Il a décroché en un clin d'oeil.
- Alors, malade, Hélo ? m'a-t-il demandé en guise de salutation.
Je n'ai rien répondu. Ma voix s'est étouffée dans ma gorge.
- Héloïse ? a-t-il répété.
- Tu peux venir, s'il te plaît ?
Il y a eu un silence à l'autre bout du fil.
- J'arrive dans deux minutes, finit-il par lâcher.
J'ai raccroché. Je savais qu'il serait vraiment là, dans quelques minutes. Après tout, on était voisin, et ça, depuis plus de dix ans.
Il a débarqué dans ma chambre comme s'il était chez lui.
Il a lancé sa veste sur mon bureau dans un grand geste théâtral et s'est avachi à côté de moi, sur mon lit.
- Pas très rangée, cette chambre, a-il-commenté.
J'ai hoché la tête, incapable d'articuler un son.
– Alors, il y a quoi ?
Je n'ai pas répondu.
- Ta mère ? a-t-il demandé d'un ton prudent.

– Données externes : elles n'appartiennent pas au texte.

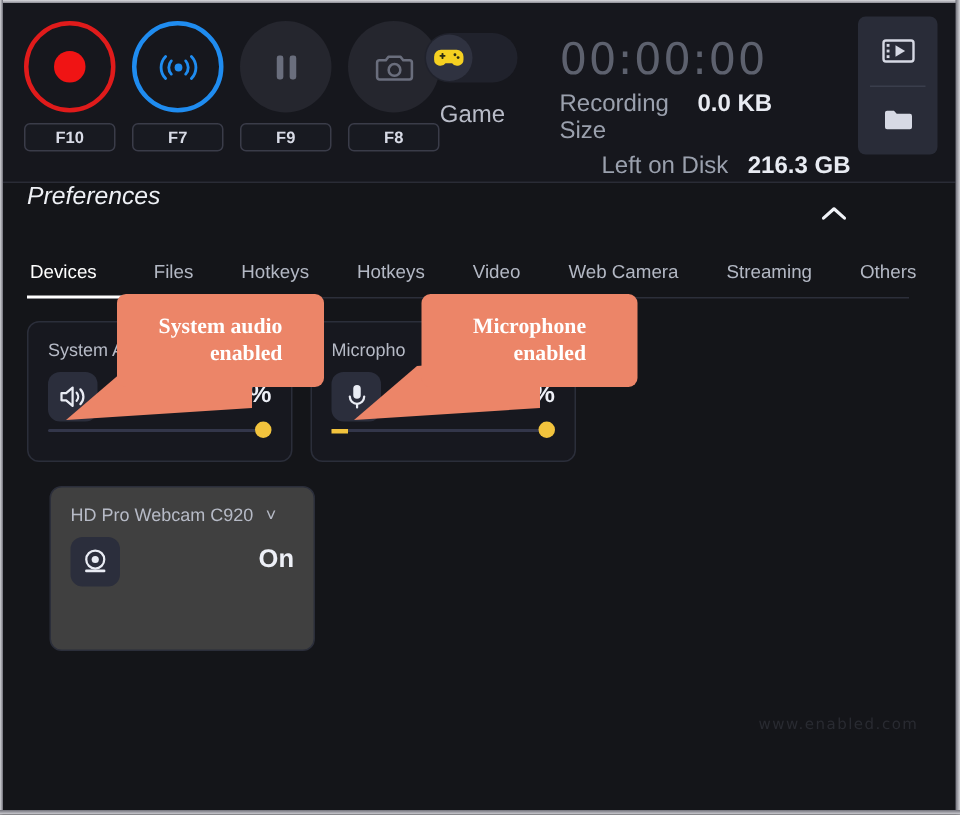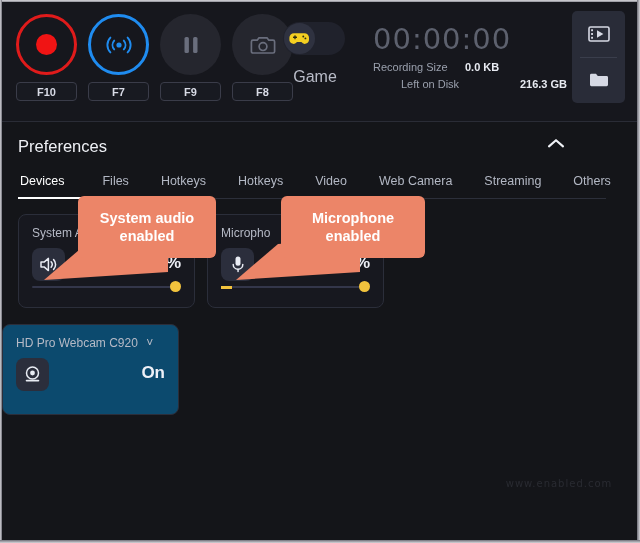"Recording Size" .stat-row { font-size: 11px -> 16px }
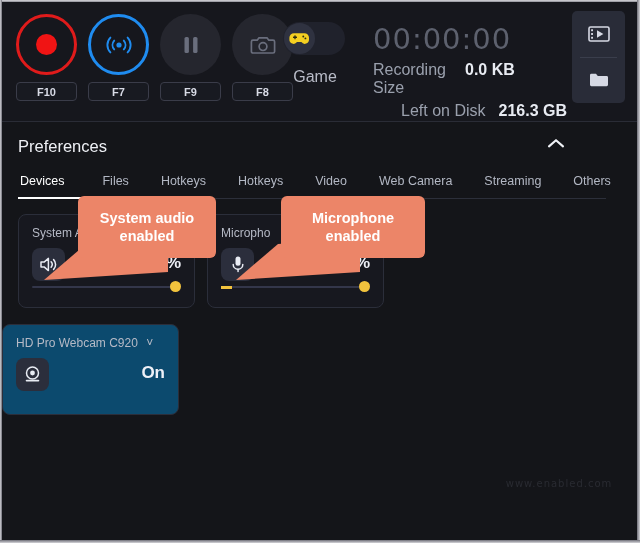"Preferences" .prefs-header { align-items: center -> none; font-style: none -> italic }
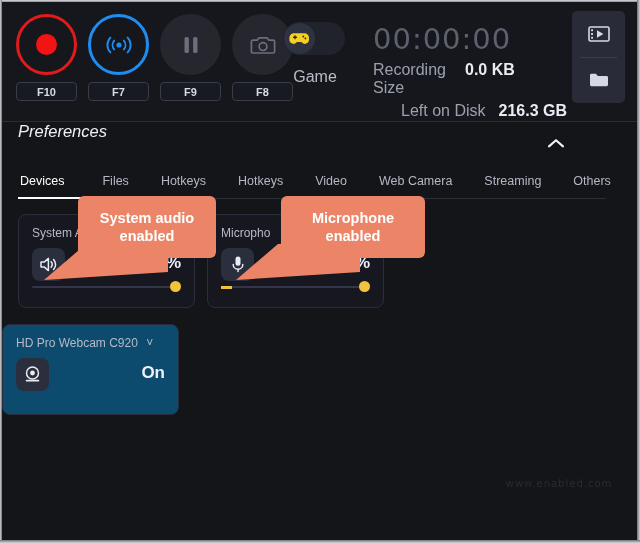"System audio" .callout { font-family: none -> Liberation Serif, serif; text-align: center -> right }
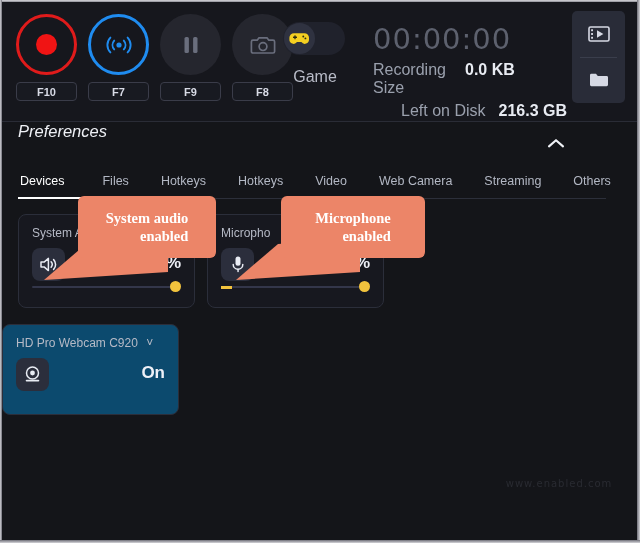"HD Pro Webcam C920 ˅" .webcam-card { background: #0c4a6e -> #404040; height: 91px -> 110px; left: 0 -> 31px }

J'ai secoué la tête négativement.
- Allez, Hélo' ! T'as perdu tes mots ?
J'ai fait signe que oui.
- Il s'est passé quelque chose de grave ?
Regard affirmatif.
- T'as regardé High School Musical ? a-t-il plaisanté.
J'ai haussé un sourcil.
- Okay, je rigole. Un problème de santé ?
J'ai dandiné la tête.
- Mmh... La gastro ?
Je lui ai fait les gros yeux.
- T'as une MST.
J'ai fait une grimace tentant d'expliquer que c'était plus ou moins quelque chose en rapport avec le sexe.
- Du style...Euh...
Il a fait mine de réfléchir et son visage s'est assombri si soudainement à mesure de sa réflexion que ça en aurait été presque comique.
- Oh non. Le Sida.
J'ai secoué la tête négativement.
- Ouf. J'ai eu peur, a-t-il dit soulagé. La Chlamydia ? La mononucléose ? Ah non, ça c'est pas une MST, c'est quand tu roules une pelle à quelqu'un. J'ai eu la mononucléose, c'était hyper pénible...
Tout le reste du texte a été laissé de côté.